If one genotype leaves more frequently than another, the allele frequencies will not equal those of the previous generation. If incoming individuals come from a population with different allele frequencies, they also alter the allele frequencies of the gene pool.

The third assumption concerns mutations. A mutation is a change in the deoxyribo nucleic acid (DNA) sequence of a gene—that is, the creation of a new allele. This process occurs in all natural populations, but new mutations for a particular gene occur in about 1 of 10,000 to 100,000 individuals per generation.

Therefore, mutations do not, in themselves, play much part in determining allele or genotype frequencies.

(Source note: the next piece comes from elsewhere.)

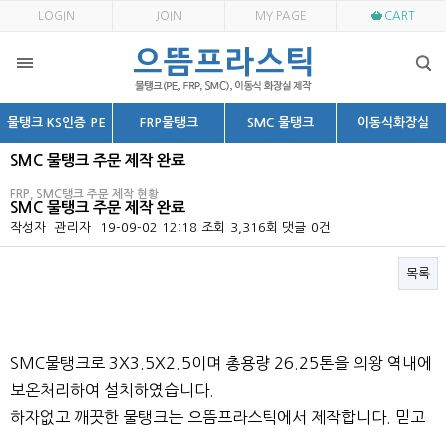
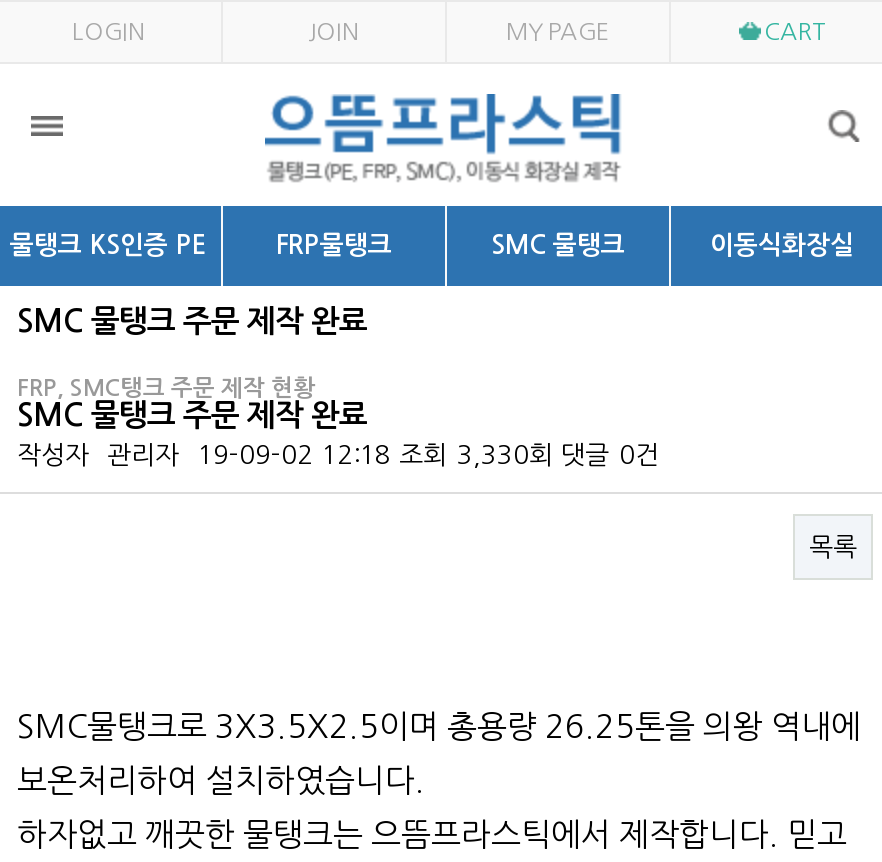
- 19-09-02 12:18 조회 3,316회 댓글 0건
+ 19-09-02 12:18 조회 3,330회 댓글 0건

Mutation, however, is the ultimate source of all new alleles and provides the variability on which evolution depends.

The fourth assumption is that there is random mating among all individuals. A common limitation on random mating in plants is inbreeding, the tendency to mate with a relative.

Because plants have a limited ability to move, and pollinators may not carry pollen very far, the plants in a population tend to mate with nearby individuals, which are often relatives. Such individuals tend to share alleles more often than the population at large.

The final assumption is that all genotypes are equally fit. Considerable debate has focused on the question of whether two alleles or genotypes are ever equally fit. Many alleles do confer differences in fitness; it is through these variations in fitness that natural selection operates. Newer techniques of molecular biology have revealed many differences in DNA sequences that appear to have no discernible effects on fitness.

As the cornerstone of population genetics, the Hardy-Weinberg theorem pervades evolutionary thinking. The advent of techniques to examine genetic variation in natural populations has been responsible for a great resurgence of interest in evolutionary questions. One can now test directly many of the central aspects of evolutionary theory.

In some cases, notably the discovery of the large amount of genetic variation in most natural populations, evolutionary biologists have been forced to reassess the significance of natural selection compared with other forces for evolutionary change.